L'album débute en douceur avec le très mélodieux 'The Aftermath of Silence'. Un rythme assez lent, des changements de thèmes fluides, ce titre sans aspérité ressemble au "Snowtorch" de Phideaux par sa musique consensuelle mais non dénuée de complexité. 'Kryptonite Monologues' est d'un caractère plus trempé, notamment dans sa première partie, heurtée, où chœurs, claviers et échappées de guitare se télescopent dans une ambiance apocalyptique digne de Yes période "Relayer". La seconde partie, plus harmonieuse, dégage une grande mélancolie teintée d'angoisse. Après le "court" 'The Irrelevant Lovesong' au beau crescendo dramatique, l'album se ferme sur le titre éponyme, écho de 'Kryptonite Monologues', peuplé de ruptures de rythmes, changements d'ambiances, effets sonores, samples, et alternant passages mélodieux, hachés ou atmosphériques.

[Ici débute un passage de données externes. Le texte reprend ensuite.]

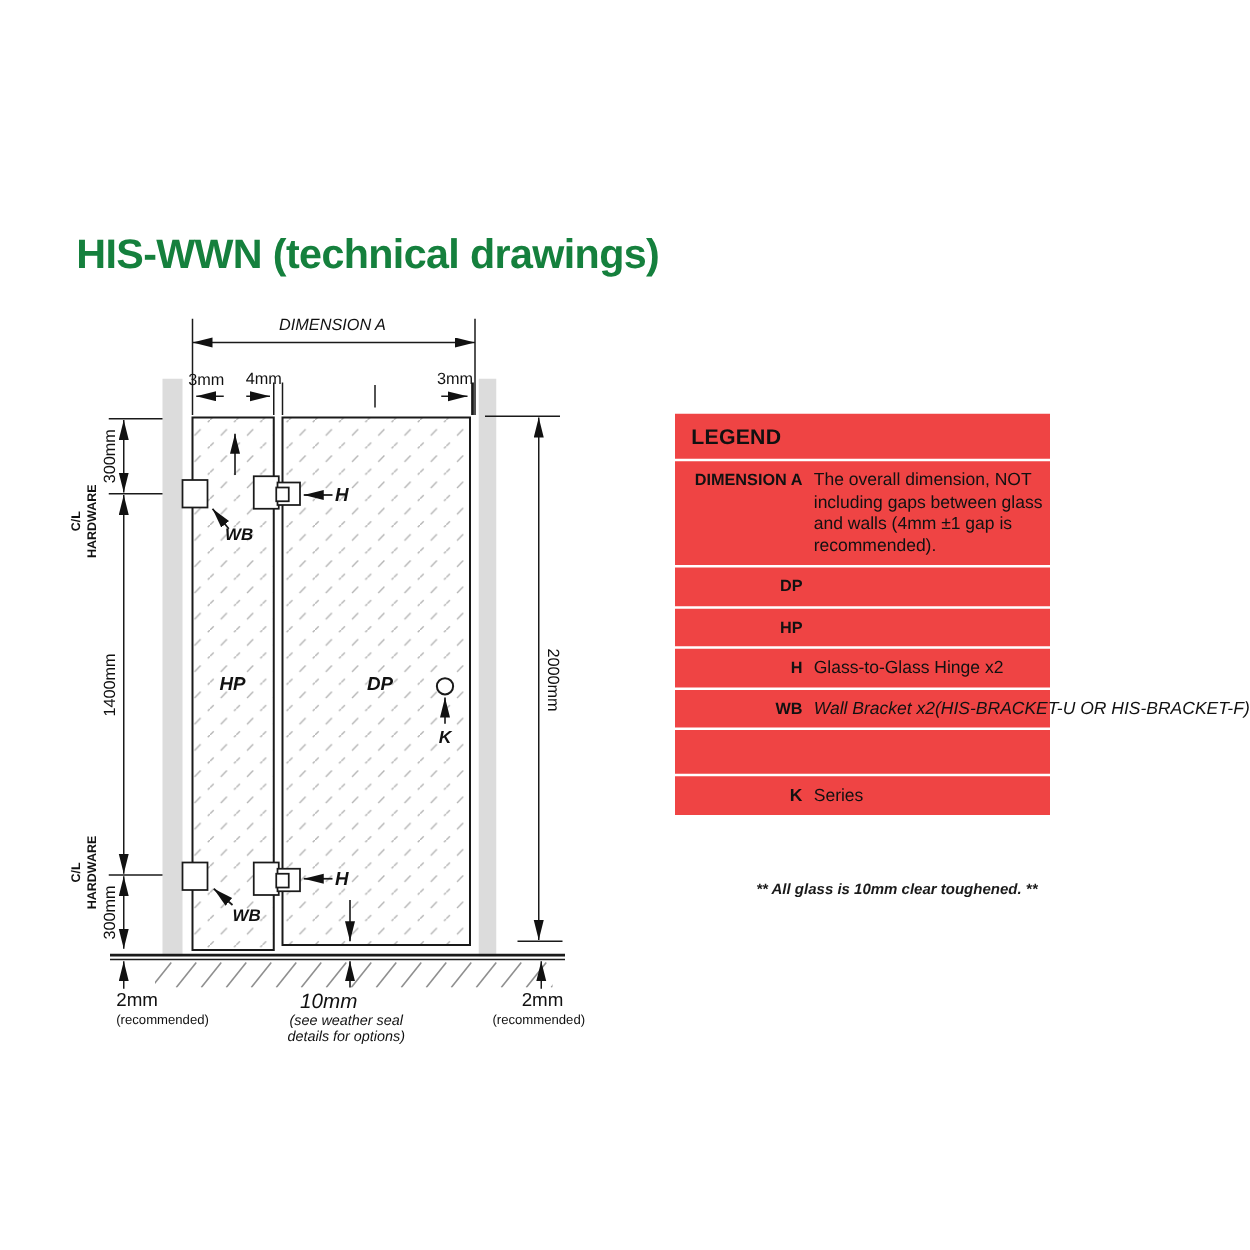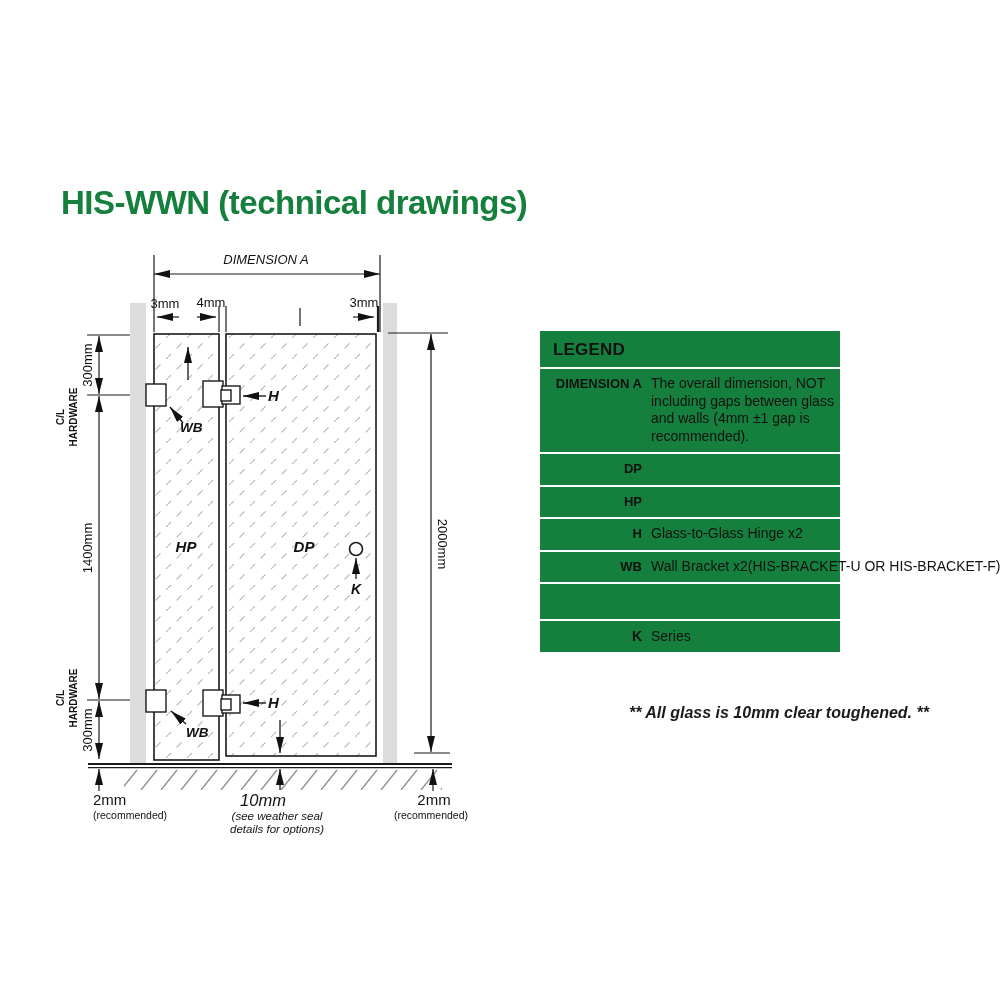--- a/index.html
+++ b/index.html
@@ -8,30 +8,30 @@
   .page-title{position:absolute;left:61px;top:184px;margin:0;
           font-size:33px;font-weight:bold;letter-spacing:-0.5px;color:#15803d;}
   svg text{font-family:"Liberation Sans",sans-serif;fill:#111;}
   .dimtxt{font-size:13px;}
   .dimtxt-sm{font-size:10.5px;}
   .dimtxt-lg{font-size:15px;}
   .ital{font-style:italic;}
   .boldital{font-style:italic;font-weight:bold;}
   .cltxt{font-size:10px;font-weight:bold;}
   
-  .legend{position:absolute;left:540px;top:331px;width:300px;background:#15803d;}
+  .legend{position:absolute;left:540px;top:331px;width:300px;background:#ef4444;}
   .lg-title{font-size:17px;font-weight:bold;padding:9px 0 7px 13px;letter-spacing:0.2px;}
   .lg-row{display:flex;border-top:2px solid #ffffff;padding:6px 0 7px 0;}
   .lg-term{width:102px;text-align:right;padding-right:9px;font-weight:bold;
            font-size:13px;line-height:17.5px;flex:none;}
   .lg-desc{width:189px;font-size:14px;line-height:17.5px;}
-  .lg-row.nowrap .lg-desc{white-space:nowrap;overflow:visible;}
+  .lg-row.nowrap .lg-desc{white-space:nowrap;overflow:visible;font-style:italic;}
   .lg-row.empty{height:22px;}
   .lg-row.big .lg-term,.lg-row.big .lg-desc{font-size:14px;line-height:18px;}
-  .footnote{position:absolute;left:629px;top:704px;font-size:16px;
+  .footnote{position:absolute;left:605px;top:704px;font-size:12px;
             font-style:italic;font-weight:bold;color:#1a1a1a;}
 </style>
 </head>
 <body>
 
 <div class="canvas">
 
   <h1 class="page-title">HIS-WWN (technical drawings)</h1>
 
   <svg width="1000" height="1000" viewBox="0 0 1000 1000" style="position:absolute;left:0;top:0;">

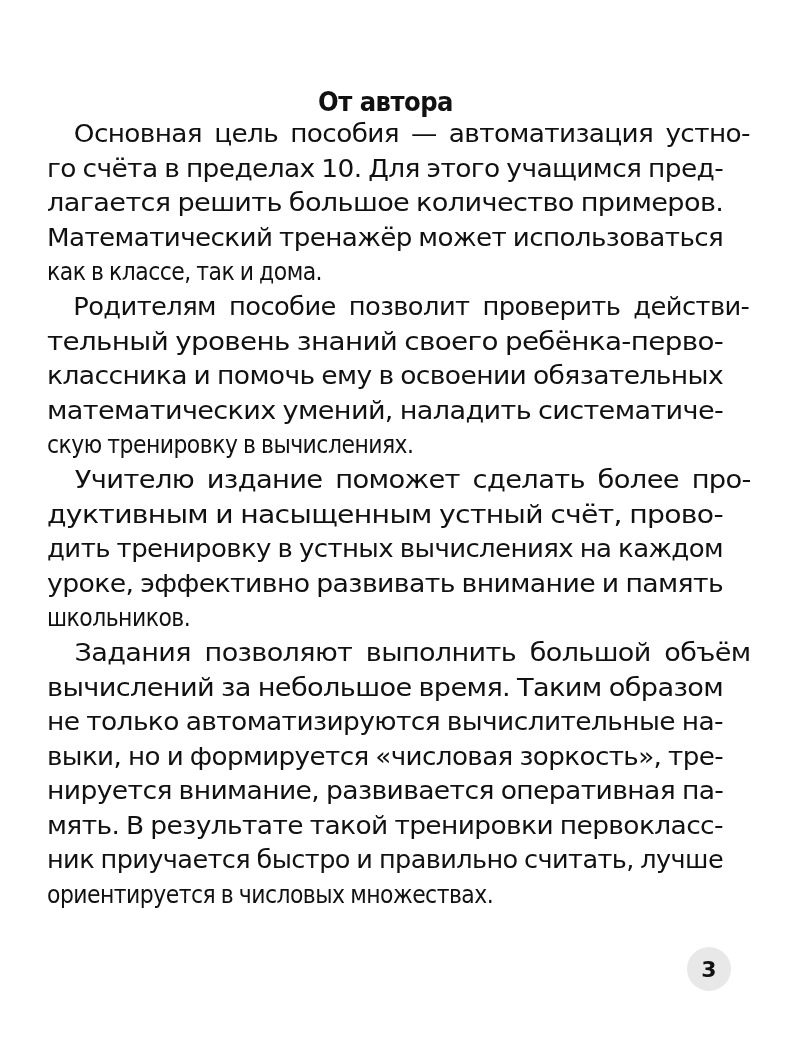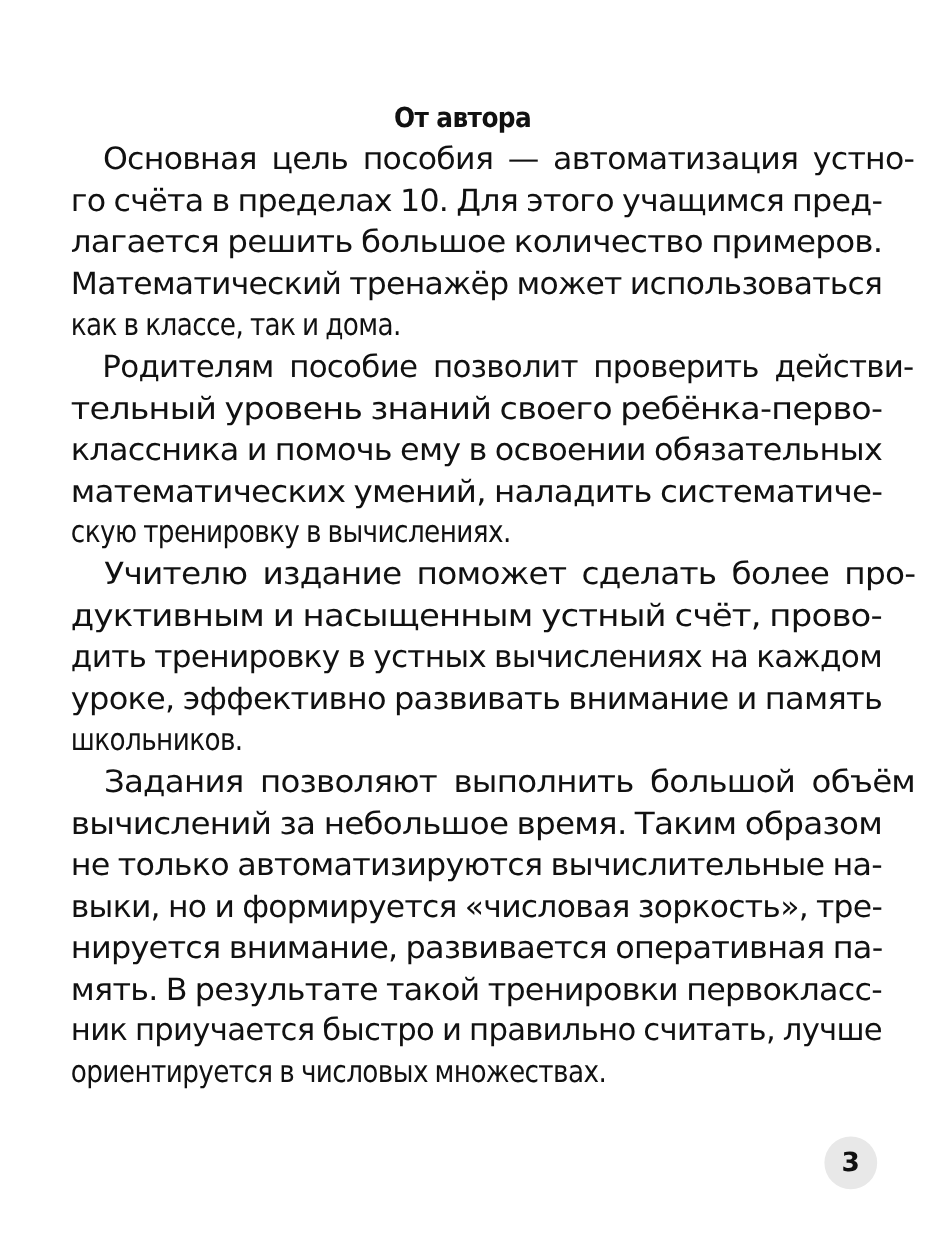--- a/index.html
+++ b/index.html
@@ -15,29 +15,29 @@
       color: #111111;
       font-family: "DejaVu Sans", "Liberation Sans", sans-serif;
     }
     .page-title {
       position: absolute;
       top: 66px;
       left: 0;
       width: 771px;
       text-align: center;
       font-weight: bold;
-      font-size: 23px;
+      font-size: 27px;
       line-height: 36px;
       letter-spacing: -0.5px;
       font-family: "DejaVu Sans Condensed", "DejaVu Sans", sans-serif;
     }
     .body-text {
       position: absolute;
       top: 116px;
-      left: 59px;
+      left: 47px;
       width: 676px;
     }
     .line {
       display: block;
       font-size: 25.5px;
       line-height: 34.6px;
       height: 34.6px;
       white-space: nowrap;
       letter-spacing: -0.6px;
       word-spacing: -1px;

Qu'il est bon d'entendre un artiste qui ose permettre à ses compositions de prendre le temps d'offrir des expositions complexes, de donner vie à des développements sophistiqués ! T nous fait redécouvrir le bonheur d'attendre, l'anticipation du plaisir en décuplant l'effet lorsqu'après un passage contemplatif la musique éveille subitement nos sens de ses arabesques torturées.
Qu'il est étonnant de songer que cette musique foisonnante et inventive est l'œuvre d'un seul homme ! Si certains passages frisent le minimalisme, d'autres sont franchement symphoniques et la diversité des sons donnent parfois l'impression d'entendre un véritable orchestre.
Comme pour toute fresque de cette envergure, il est nécessaire de procéder à plusieurs écoutes avant de se retrouver dans ce labyrinthe sonore qui, comme toutes les œuvres à tiroirs, possède des moments de grâce et des transitions plus neutres. Néanmoins la qualité tant de la composition que de l'exécution est indéniable et tout amateur de suites alambiquées devrait trouver bien du charme à ce "Psychoanorexia".